> [Material for the task]:
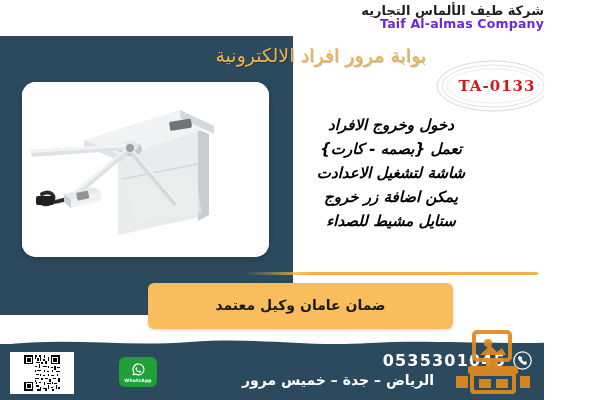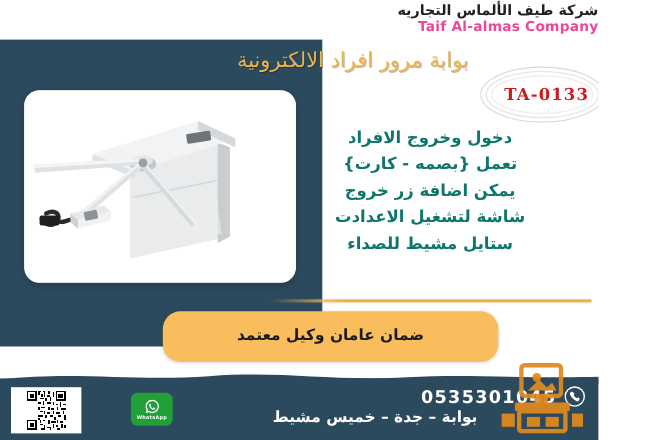--- a/index.html
+++ b/index.html
@@ -25,7 +25,7 @@
     direction:rtl;letter-spacing:0.5px;white-space:nowrap;
   }
   .brand-en{
-    font-size:12.5px;font-weight:bold;color:#ec4899;
+    font-size:12.5px;font-weight:bold;color:#6d28d9;
     letter-spacing:0.2px;white-space:nowrap;
   }
   .brand-mark{width:42px;height:30px;flex:0 0 auto;}

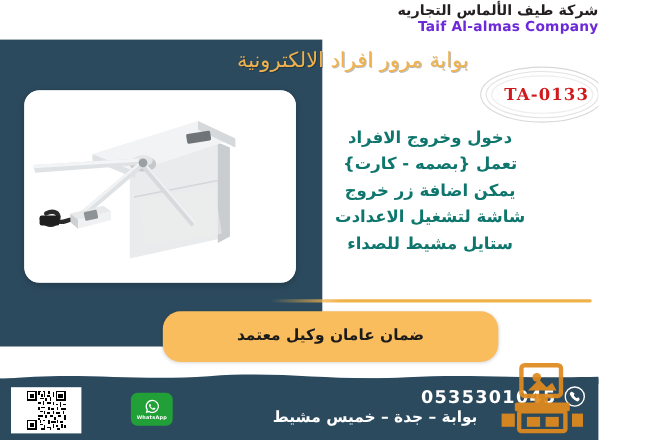--- a/index.html
+++ b/index.html
@@ -75,9 +75,10 @@
     direction:rtl;text-align:center;
   }
   .feature{
-    font-size:15px;font-weight:bold;color:#0f766e;
+    font-size:15px;font-weight:bold;color:#000000;
     line-height:1.0;margin:0 0 9px 0;white-space:nowrap;
     letter-spacing:0.3px;
+    font-style:italic;
   }
   .feature:last-child{margin-bottom:0;}
   .feature-rule{

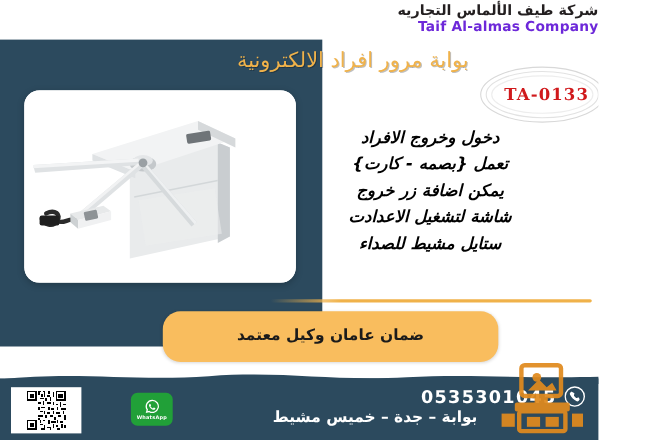--- a/index.html
+++ b/index.html
@@ -214,8 +214,8 @@
   <div class="features">
     <div class="feature">دخول وخروج الافراد</div>
     <div class="feature">تعمل {بصمه - كارت}</div>
+    <div class="feature">شاشة لتشغيل الاعدادت</div>
     <div class="feature">يمكن اضافة زر خروج</div>
-    <div class="feature">شاشة لتشغيل الاعدادت</div>
     <div class="feature">ستايل مشيط للصداء</div>
   </div>
   <div class="feature-rule"></div>

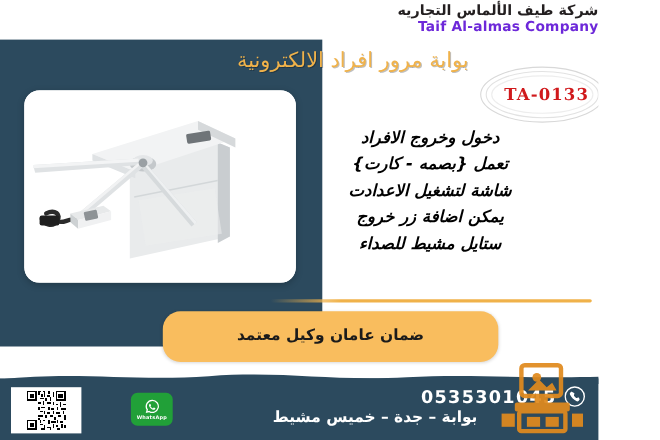--- a/index.html
+++ b/index.html
@@ -90,7 +90,7 @@
   
   .warranty{
     position:absolute;left:148px;top:283px;width:305px;height:46px;z-index:8;
-    background:#f9bd5e;border-radius:16px;
+    background:#f9bd5e;border-radius:6px;
     display:flex;align-items:center;justify-content:center;
     direction:rtl;text-align:center;
     box-shadow:0 1px 3px rgba(0,0,0,.15);

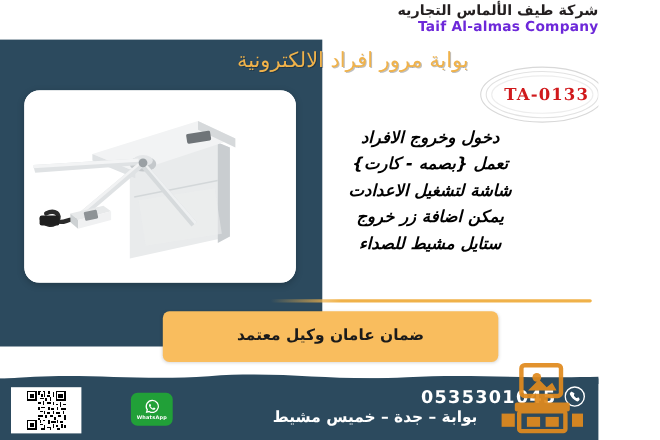--- a/index.html
+++ b/index.html
@@ -317,7 +317,7 @@
     </svg>
   </div>
 
-  <div class="cities">بوابة – جدة – خميس مشيط</div>
+  <div class="cities">الرياض – جدة – خميس مرور</div>
 
   <div class="watermark">
     <svg viewBox="0 0 86 66" xmlns="http://www.w3.org/2000/svg">

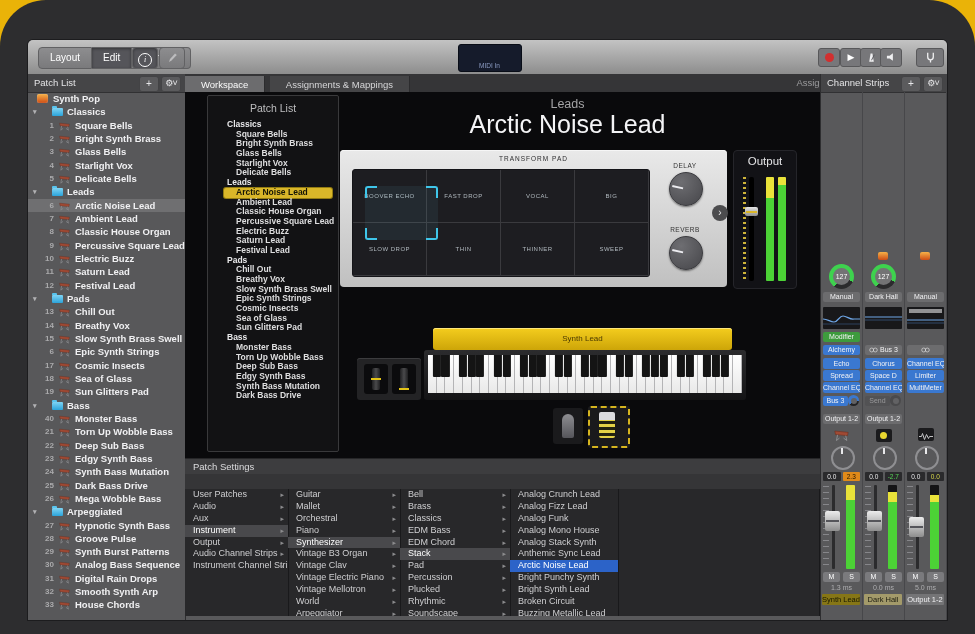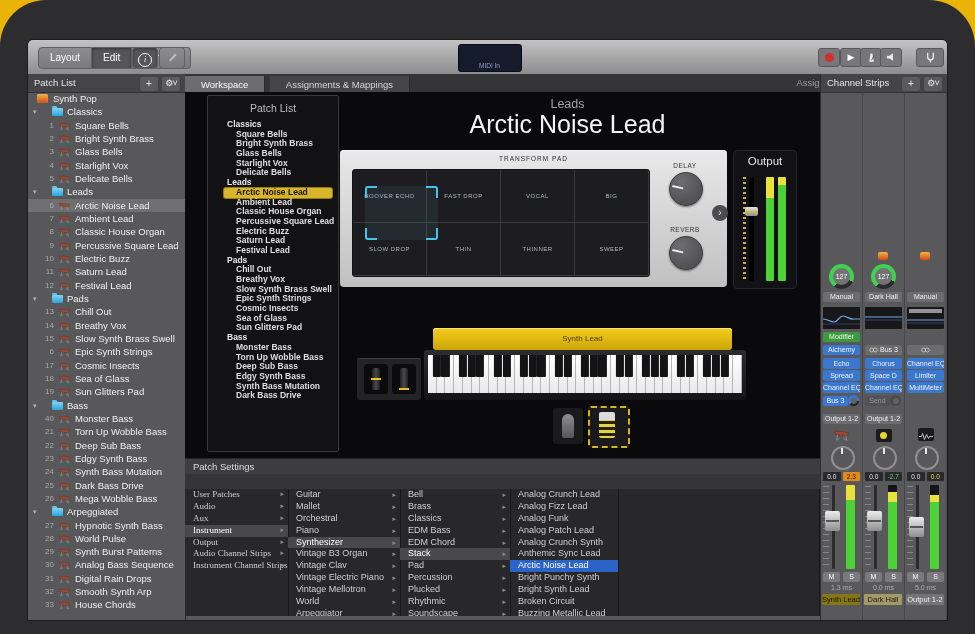--- a/index.html
+++ b/index.html
@@ -41,7 +41,7 @@
   
   .leftpanel{position:absolute;left:0;top:34px;width:157px;bottom:0;background:#58585a;border-right:1px solid #2e2e30;}
   .tree{position:absolute;left:0;top:18px;right:0;bottom:0;overflow:hidden;}
-  .prow{position:relative;height:13.33px;line-height:13.33px;font-size:9.5px;color:#f0f0f2;white-space:nowrap;}
+  .prow{position:relative;height:13.33px;line-height:13.33px;font-size:9.5px;color:#f0f0f2;white-space:nowrap;font-weight:bold;}
   .prow.sel{background:#6f6f71;}
   .prow .disc{position:absolute;left:5px;top:0;font-size:7px;color:#b2b2b4;}
   .prow .ficon{position:absolute;left:24px;top:3px;width:11px;height:8px;border-radius:1px;

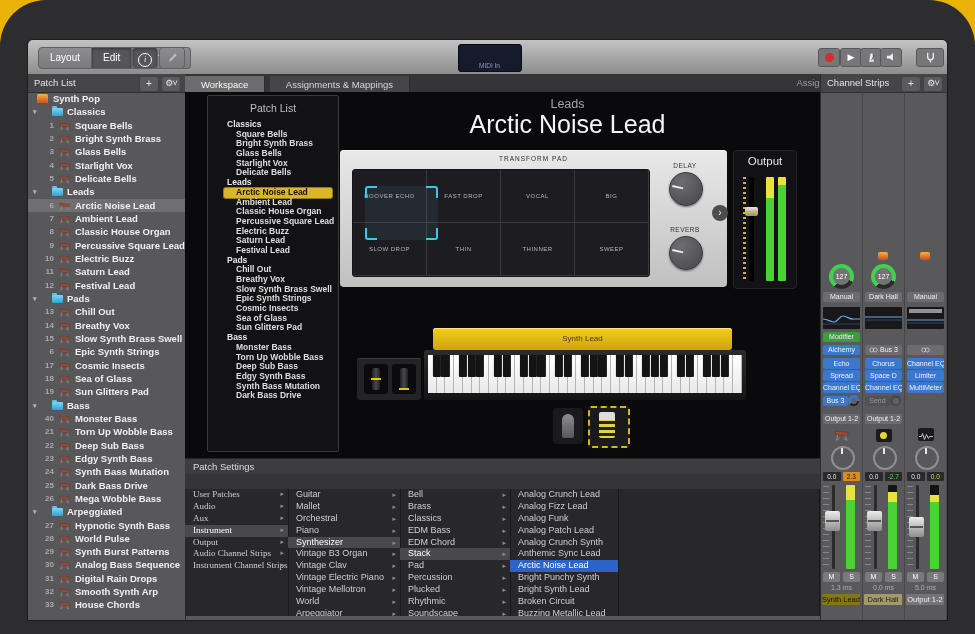--- a/index.html
+++ b/index.html
@@ -764,7 +764,7 @@
         <div class="hbtn gearv" style="right:4px;top:1px;">⚙˅</div>
       </div>
       <div class="browser">
-          <div class="bcol" style="left: 0px; width: 103px; font-family: Liberation Serif, serif;">
+          <div class="bcol" style="left: 0px; width: 103px;">
             <div class="brow"><span class="blabel">User Patches</span><span class="barrow">▸</span></div>
             <div class="brow"><span class="blabel">Audio</span><span class="barrow">▸</span></div>
             <div class="brow"><span class="blabel">Aux</span><span class="barrow">▸</span></div>

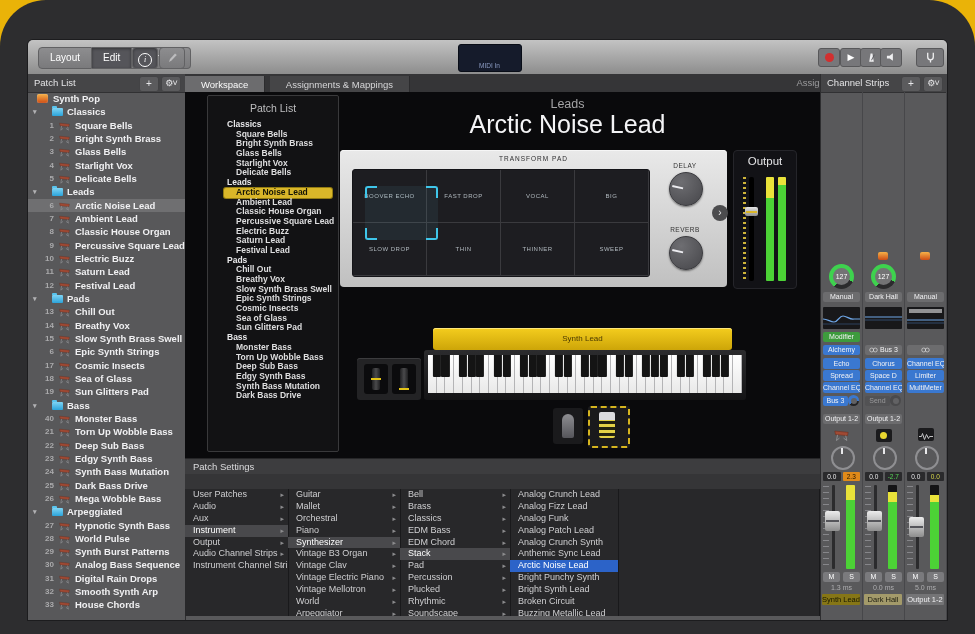--- a/index.html
+++ b/index.html
@@ -803,7 +803,7 @@
             <div class="brow"><span class="blabel">Analog Crunch Lead</span></div>
             <div class="brow"><span class="blabel">Analog Fizz Lead</span></div>
             <div class="brow"><span class="blabel">Analog Funk</span></div>
-            <div class="brow"><span class="blabel">Analog Patch Lead</span></div>
+            <div class="brow"><span class="blabel">Analog Mono House</span></div>
             <div class="brow"><span class="blabel">Analog Crunch Synth</span></div>
             <div class="brow"><span class="blabel">Anthemic Sync Lead</span></div>
             <div class="brow selb"><span class="blabel">Arctic Noise Lead</span></div>

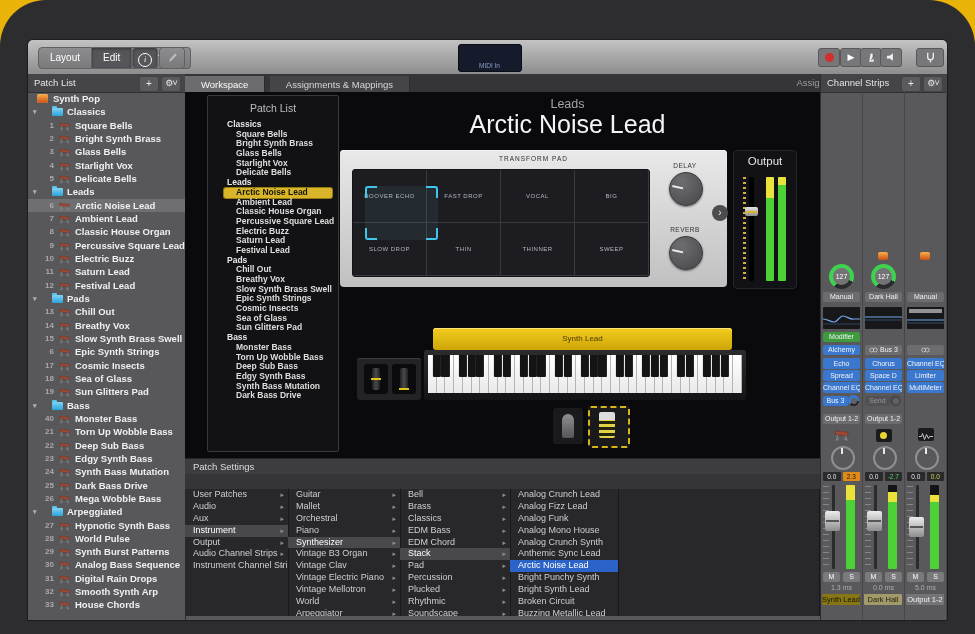--- a/index.html
+++ b/index.html
@@ -524,7 +524,7 @@
                 <path d="M0.6 1.2 L10.4 2.2 L9.9 4.6 L1.1 3.8 Z" fill="#a04a34" stroke="#6b2e1e" stroke-width="0.4"></path>
                 <path d="M2.6 4 L1.8 8.2 M8.6 4.6 L9.4 8.2 M1.8 8.2 L4 6.4 M9.4 8.2 L7 6.4" stroke="#8e8e90" stroke-width="0.7" fill="none"></path>
               </svg></span>
-            <span class="plabel">World Pulse</span>
+            <span class="plabel">Groove Pulse</span>
           </div>
           <div class="prow item">
             <span class="pnum">29</span>

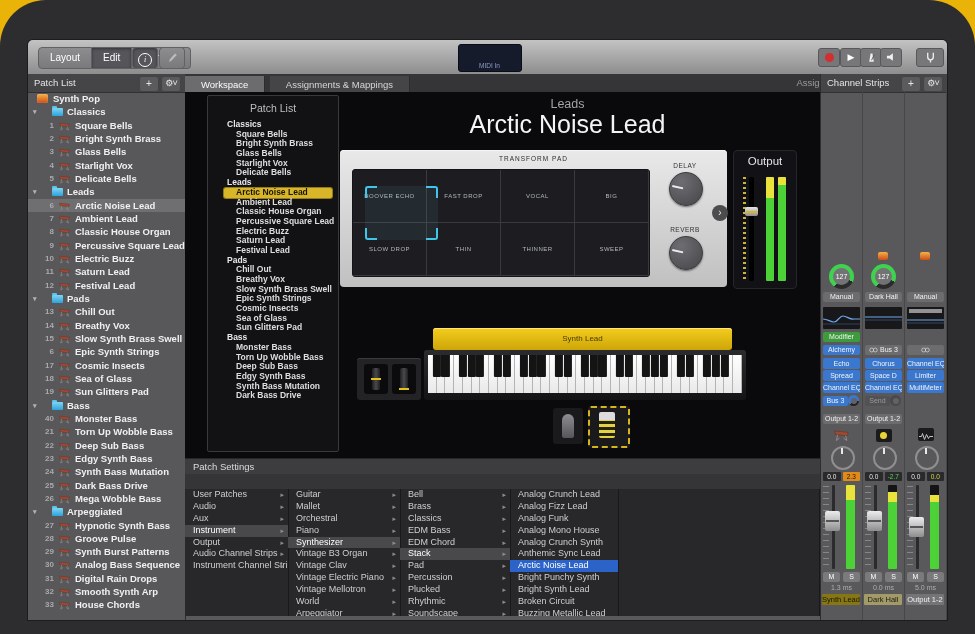--- a/index.html
+++ b/index.html
@@ -804,7 +804,7 @@
             <div class="brow"><span class="blabel">Analog Fizz Lead</span></div>
             <div class="brow"><span class="blabel">Analog Funk</span></div>
             <div class="brow"><span class="blabel">Analog Mono House</span></div>
-            <div class="brow"><span class="blabel">Analog Crunch Synth</span></div>
+            <div class="brow"><span class="blabel">Analog Stack Synth</span></div>
             <div class="brow"><span class="blabel">Anthemic Sync Lead</span></div>
             <div class="brow selb"><span class="blabel">Arctic Noise Lead</span></div>
             <div class="brow"><span class="blabel">Bright Punchy Synth</span></div>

> [Task directions]:
Restate each of the entries above word for word and skip every image.

> [Answer for this exercise]:
--- a/index.html
+++ b/index.html
@@ -25,7 +25,7 @@
     direction:rtl;letter-spacing:0.5px;white-space:nowrap;
   }
   .brand-en{
-    font-size:12.5px;font-weight:bold;color:#ec4899;
+    font-size:12.5px;font-weight:bold;color:#6d28d9;
     letter-spacing:0.2px;white-space:nowrap;
   }
   .brand-mark{width:42px;height:30px;flex:0 0 auto;}

--- a/index.html
+++ b/index.html
@@ -75,9 +75,10 @@
     direction:rtl;text-align:center;
   }
   .feature{
-    font-size:15px;font-weight:bold;color:#0f766e;
+    font-size:15px;font-weight:bold;color:#000000;
     line-height:1.0;margin:0 0 9px 0;white-space:nowrap;
     letter-spacing:0.3px;
+    font-style:italic;
   }
   .feature:last-child{margin-bottom:0;}
   .feature-rule{

--- a/index.html
+++ b/index.html
@@ -214,8 +214,8 @@
   <div class="features">
     <div class="feature">دخول وخروج الافراد</div>
     <div class="feature">تعمل {بصمه - كارت}</div>
+    <div class="feature">شاشة لتشغيل الاعدادت</div>
     <div class="feature">يمكن اضافة زر خروج</div>
-    <div class="feature">شاشة لتشغيل الاعدادت</div>
     <div class="feature">ستايل مشيط للصداء</div>
   </div>
   <div class="feature-rule"></div>

--- a/index.html
+++ b/index.html
@@ -90,7 +90,7 @@
   
   .warranty{
     position:absolute;left:148px;top:283px;width:305px;height:46px;z-index:8;
-    background:#f9bd5e;border-radius:16px;
+    background:#f9bd5e;border-radius:6px;
     display:flex;align-items:center;justify-content:center;
     direction:rtl;text-align:center;
     box-shadow:0 1px 3px rgba(0,0,0,.15);

--- a/index.html
+++ b/index.html
@@ -317,7 +317,7 @@
     </svg>
   </div>
 
-  <div class="cities">بوابة – جدة – خميس مشيط</div>
+  <div class="cities">الرياض – جدة – خميس مرور</div>
 
   <div class="watermark">
     <svg viewBox="0 0 86 66" xmlns="http://www.w3.org/2000/svg">

--- a/index.html
+++ b/index.html
@@ -41,7 +41,7 @@
   
   .leftpanel{position:absolute;left:0;top:34px;width:157px;bottom:0;background:#58585a;border-right:1px solid #2e2e30;}
   .tree{position:absolute;left:0;top:18px;right:0;bottom:0;overflow:hidden;}
-  .prow{position:relative;height:13.33px;line-height:13.33px;font-size:9.5px;color:#f0f0f2;white-space:nowrap;}
+  .prow{position:relative;height:13.33px;line-height:13.33px;font-size:9.5px;color:#f0f0f2;white-space:nowrap;font-weight:bold;}
   .prow.sel{background:#6f6f71;}
   .prow .disc{position:absolute;left:5px;top:0;font-size:7px;color:#b2b2b4;}
   .prow .ficon{position:absolute;left:24px;top:3px;width:11px;height:8px;border-radius:1px;

--- a/index.html
+++ b/index.html
@@ -764,7 +764,7 @@
         <div class="hbtn gearv" style="right:4px;top:1px;">⚙˅</div>
       </div>
       <div class="browser">
-          <div class="bcol" style="left: 0px; width: 103px; font-family: Liberation Serif, serif;">
+          <div class="bcol" style="left: 0px; width: 103px;">
             <div class="brow"><span class="blabel">User Patches</span><span class="barrow">▸</span></div>
             <div class="brow"><span class="blabel">Audio</span><span class="barrow">▸</span></div>
             <div class="brow"><span class="blabel">Aux</span><span class="barrow">▸</span></div>

--- a/index.html
+++ b/index.html
@@ -803,7 +803,7 @@
             <div class="brow"><span class="blabel">Analog Crunch Lead</span></div>
             <div class="brow"><span class="blabel">Analog Fizz Lead</span></div>
             <div class="brow"><span class="blabel">Analog Funk</span></div>
-            <div class="brow"><span class="blabel">Analog Patch Lead</span></div>
+            <div class="brow"><span class="blabel">Analog Mono House</span></div>
             <div class="brow"><span class="blabel">Analog Crunch Synth</span></div>
             <div class="brow"><span class="blabel">Anthemic Sync Lead</span></div>
             <div class="brow selb"><span class="blabel">Arctic Noise Lead</span></div>

--- a/index.html
+++ b/index.html
@@ -524,7 +524,7 @@
                 <path d="M0.6 1.2 L10.4 2.2 L9.9 4.6 L1.1 3.8 Z" fill="#a04a34" stroke="#6b2e1e" stroke-width="0.4"></path>
                 <path d="M2.6 4 L1.8 8.2 M8.6 4.6 L9.4 8.2 M1.8 8.2 L4 6.4 M9.4 8.2 L7 6.4" stroke="#8e8e90" stroke-width="0.7" fill="none"></path>
               </svg></span>
-            <span class="plabel">World Pulse</span>
+            <span class="plabel">Groove Pulse</span>
           </div>
           <div class="prow item">
             <span class="pnum">29</span>

--- a/index.html
+++ b/index.html
@@ -804,7 +804,7 @@
             <div class="brow"><span class="blabel">Analog Fizz Lead</span></div>
             <div class="brow"><span class="blabel">Analog Funk</span></div>
             <div class="brow"><span class="blabel">Analog Mono House</span></div>
-            <div class="brow"><span class="blabel">Analog Crunch Synth</span></div>
+            <div class="brow"><span class="blabel">Analog Stack Synth</span></div>
             <div class="brow"><span class="blabel">Anthemic Sync Lead</span></div>
             <div class="brow selb"><span class="blabel">Arctic Noise Lead</span></div>
             <div class="brow"><span class="blabel">Bright Punchy Synth</span></div>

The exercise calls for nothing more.